Without mentioning any names, Mr. Carlson also seemed to criticize President Trump for downplaying the magnitude of the outbreak by comparing the coronavirus with the common flu.

“People you trust, people you probably voted for, have spent weeks minimizing what is clearly a very serious problem,” Mr. Carlson said during the monologue. “It will affect your life. And by the way, it’s definitely not just the flu.”

Fox Business Network host Trish Regan delivered her own diatribe dismissing growing concerns over the coronavirus as part of an effort to remove Mr. Trump from office, meanwhile.
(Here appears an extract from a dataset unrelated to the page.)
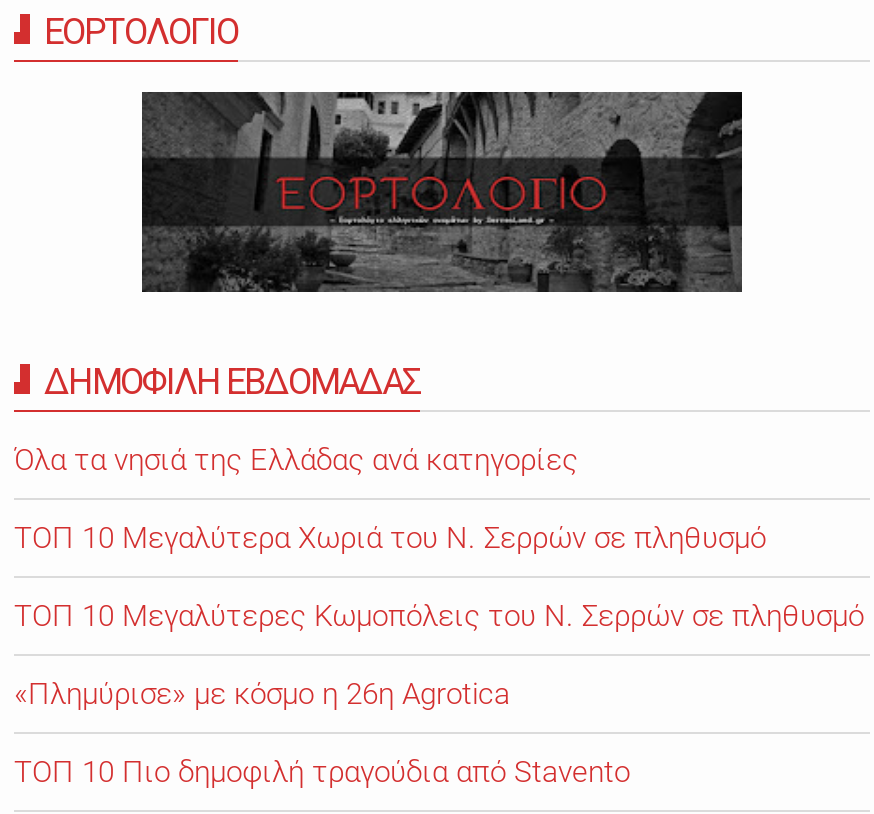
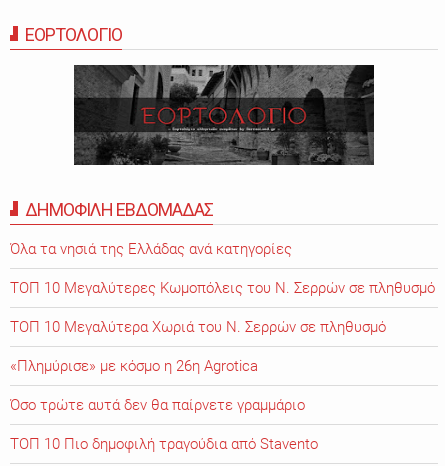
moved down: ΤΟΠ 10 Μεγαλύτερα Χωριά του Ν. Σερρών σε πληθυσμό

moved up: ΤΟΠ 10 Μεγαλύτερες Κωμοπόλεις του Ν. Σερρών σε πληθυσμό

+ Όσο τρώτε αυτά δεν θα παίρνετε γραμμάριο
“This is yet another attempt to impeach the president,” Ms. Regan said. “Many in the liberal media using, and I mean using, coronavirus in an attempt to demonize and destroy the president.”

Fox News host Sean Hannity made a similar argument during his own cable program the following hour, accusing unnamed fellow members of the media of “scaring people unnecessarily.”

“They’re scaring the living hell out of people, and I see it again as like, ‘Oh, let’s bludgeon Trump with this new hoax,'” he said on “Hannity.”

More than 109,000 confirmed cases of the coronavirus have been confirmed globally, according to the World Health Organization, with the U.S. Centers for Disease Control and Prevention placing the number of confirmed domestic cases of COVID-19 as of Tuesday afternoon at 647 and counting.

Discussing the disease Monday on Twitter, Mr. Trump compared the coronavirus to the common flu and accused the “fake news media” and the Democratic Party of inflaming the situation “far beyond what the facts would warrant.” Hours later, he retweeted a video clip of Ms. Regan’s monologue accusing the media of using the coronavirus to “destroy the president.”

In the interim, Mr. Carlson argued that being honest about the outbreak is better than overly optimistic.

“You shouldn’t panic,” he said. “In crisis, it’s more important than ever to be calm. But staying calm is not the same as remaining complacent. It does not mean assuring people that everything will be fine. We don’t know that. Instead, it’s better to tell the truth. That is always the surest sign of strength.”